- **EXERCISE DIRECTIONS**
Go through the entries one line at a time, and gather every line that has the word "shipping".

Change detection outputs:
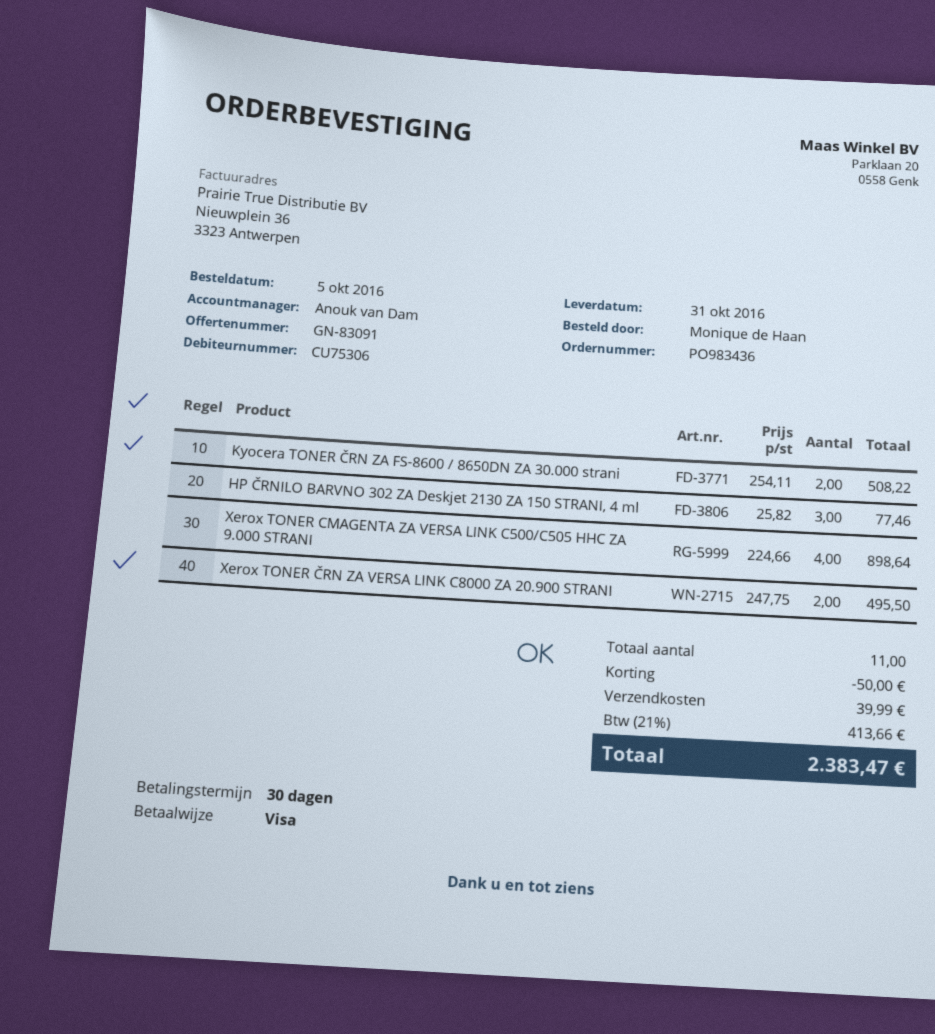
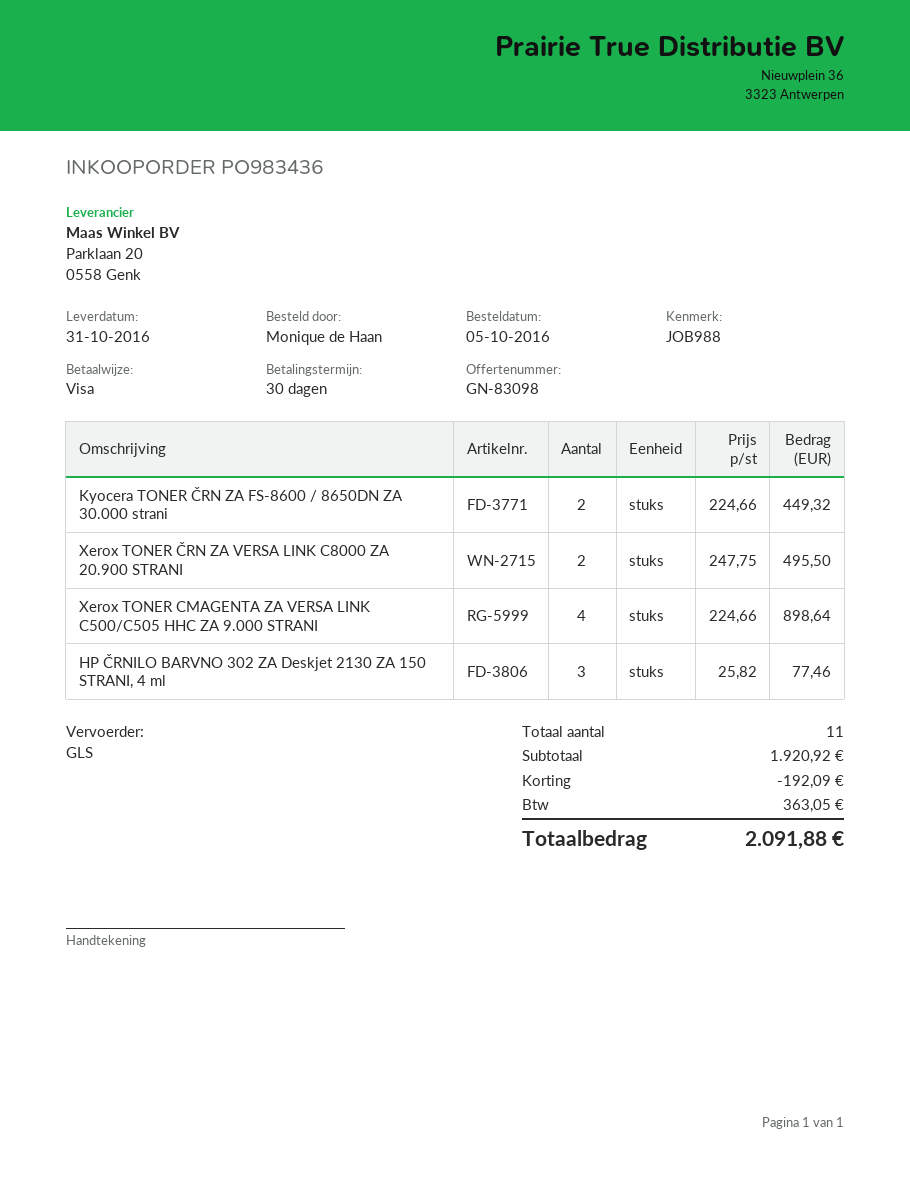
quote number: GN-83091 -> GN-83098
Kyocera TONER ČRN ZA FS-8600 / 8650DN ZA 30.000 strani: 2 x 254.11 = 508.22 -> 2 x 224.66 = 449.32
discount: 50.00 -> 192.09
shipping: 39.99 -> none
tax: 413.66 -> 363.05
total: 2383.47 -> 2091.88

* * *

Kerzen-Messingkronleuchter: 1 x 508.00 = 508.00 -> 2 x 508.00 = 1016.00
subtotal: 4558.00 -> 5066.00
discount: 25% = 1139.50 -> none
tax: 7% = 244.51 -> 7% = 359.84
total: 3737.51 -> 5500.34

---

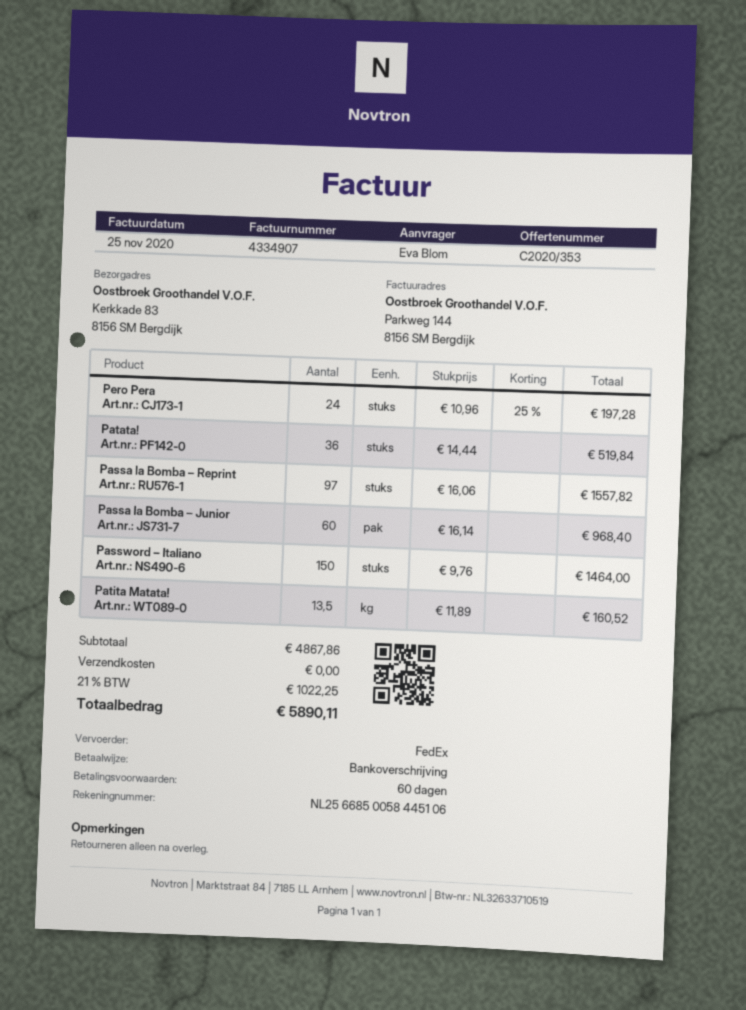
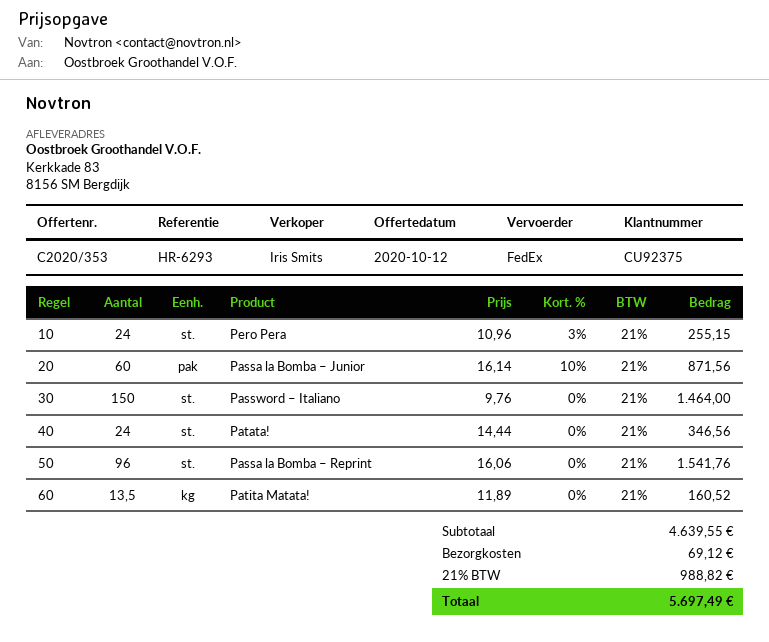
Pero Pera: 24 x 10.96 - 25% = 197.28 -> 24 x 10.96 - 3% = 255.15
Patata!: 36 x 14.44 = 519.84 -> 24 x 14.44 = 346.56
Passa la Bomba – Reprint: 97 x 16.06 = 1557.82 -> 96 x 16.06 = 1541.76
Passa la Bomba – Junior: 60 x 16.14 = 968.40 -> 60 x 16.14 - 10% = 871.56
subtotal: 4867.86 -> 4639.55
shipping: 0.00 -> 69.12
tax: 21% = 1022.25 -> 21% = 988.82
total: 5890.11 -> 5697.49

- **COMPLETED EXERCISE**
shipping: 39.99 -> none
shipping: 0.00 -> 69.12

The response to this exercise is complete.